We hoped for the best.
And at the same time, we surely felt that everything was coming to an end. That the once predictable, familiar weekdays had grown wild, that we were traipsing through foggy, uneven bogland. Meanwhile, we clung to the order of our former life. There were shopping, cooking, and washing chores, and school, and work. But on top of all this was the improbable hospital-dash. And the move. One afternoon in May or June, I brought a jar of fruit soup to János Hospital. It must have been June because I remember it was cherry soup. I think school had finished. In those days Mum could still go out to the garden. She was having chemotherapy and wasn’t yet so unwell. But for the first time that afternoon it occurred to me we were in different dimensions. The axes had shifted.
“Look what I cooked for you, Mum,” I said, handing her the jar of pink liquid. “Cherry soup.”
We sat on the bench. The sun shone through the light green leaves.
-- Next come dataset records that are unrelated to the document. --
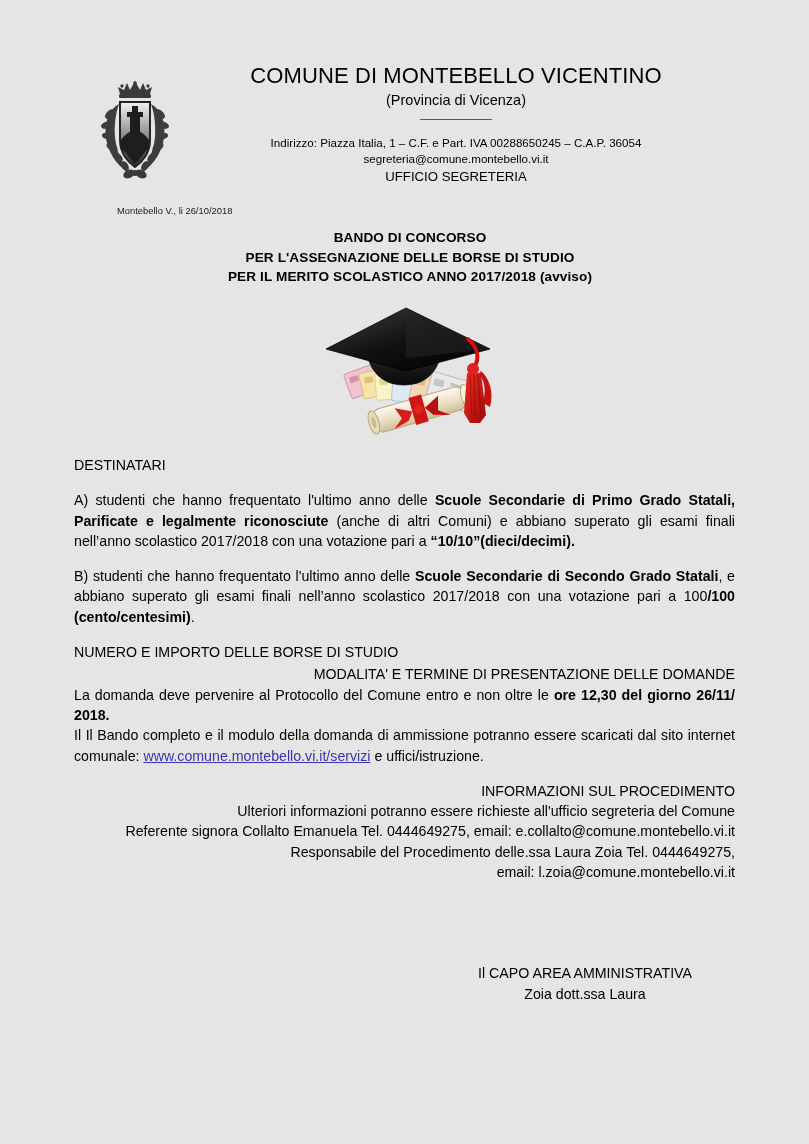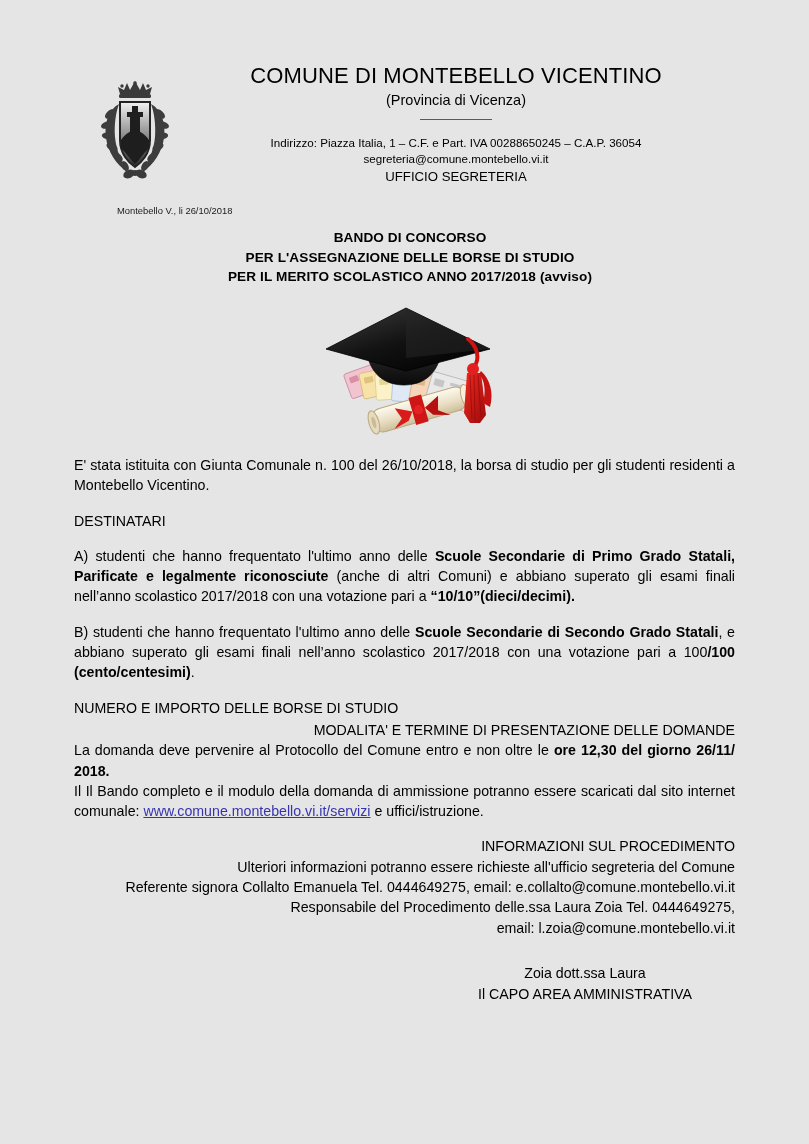--- a/index.html
+++ b/index.html
@@ -334,7 +334,6 @@
 
   <div class="body-area">
 
-    <p class="para">E' stata istituita con Giunta Comunale n. 100 del 26/10/2018, la borsa di studio per gli studenti residenti a Montebello Vicentino.</p>
 
     <div class="head-line">DESTINATARI</div>
 

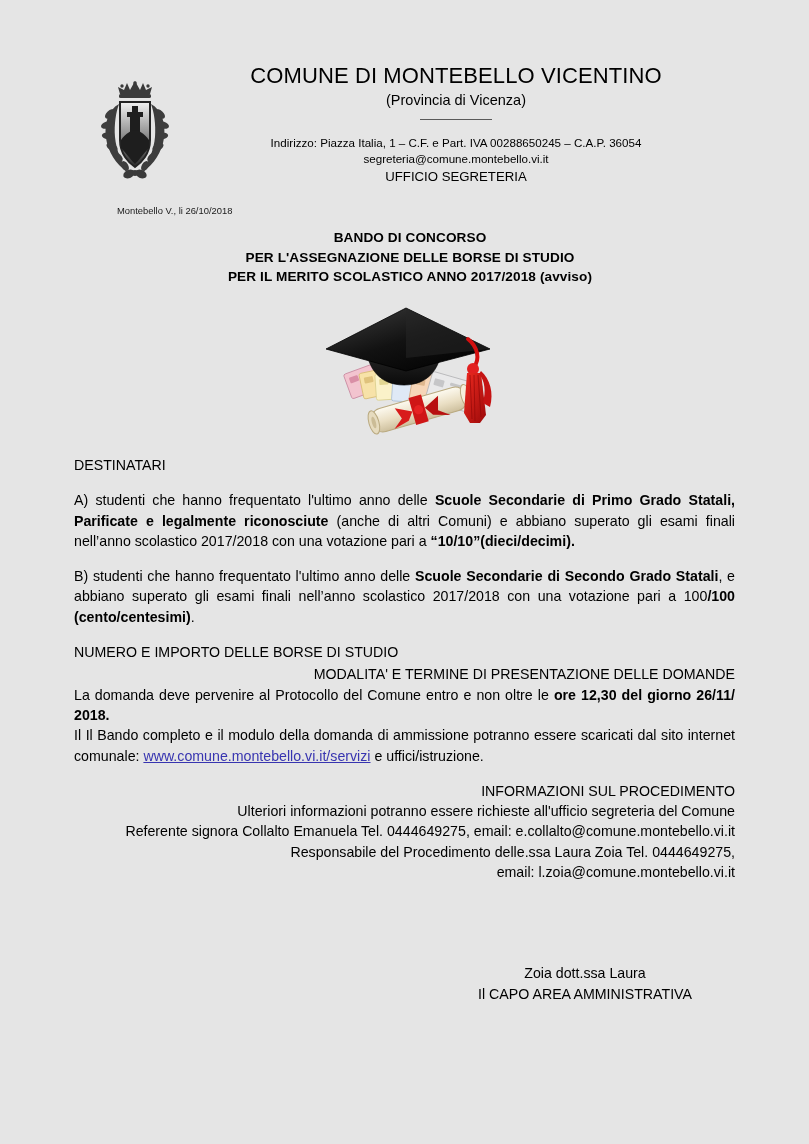--- a/index.html
+++ b/index.html
@@ -360,8 +360,8 @@
   </div>
 
   <div class="signature">
+    <div>Il CAPO AREA AMMINISTRATIVA</div>
     <div>Zoia dott.ssa Laura</div>
-    <div>Il CAPO AREA AMMINISTRATIVA</div>
   </div>
 
 </div>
“I know it’s cherry, I thickened it last night,” she answered, and pulled her robe over her thin nightie. I stared at her hand, at the plaster over the prepared vein. I looked at her eyes and saw she wasn’t with me. The previous night Miklós had said she was receiving morphine. We were packing the books into boxes. Working hard. . To make the new, spacious apartment on Gutenberg Square a success. To make everything fall into place. We had to rush the packing terribly. In the end, it was a success. We spent time together in the new apartment. Mum sat in the dining room, her small form nearly disappearing in the dark-brown chair, and together we shelled a bag of fresh peas. Vainly I told her she didn’t have to, that I’d do them, but she wanted to.
She was just glad to shell peas.
The green pearls popped into the plastic bowl, and every minute of the usually menial task became a celebration. We were together. Later, I carried over the basin of wet clothes while she sat there, and together we hung my sisters’ white knee socks on the line, the smoothed-out undershirts and T-shirts too. It was a ceremony. I told my fifteen-year-old brother, Attila, that Mum was dying. Early one morning we sat in the small square behind Rókus Hospital on a bench. We cried. And then just sat in silence. Staring as the swings swayed in the morning breeze.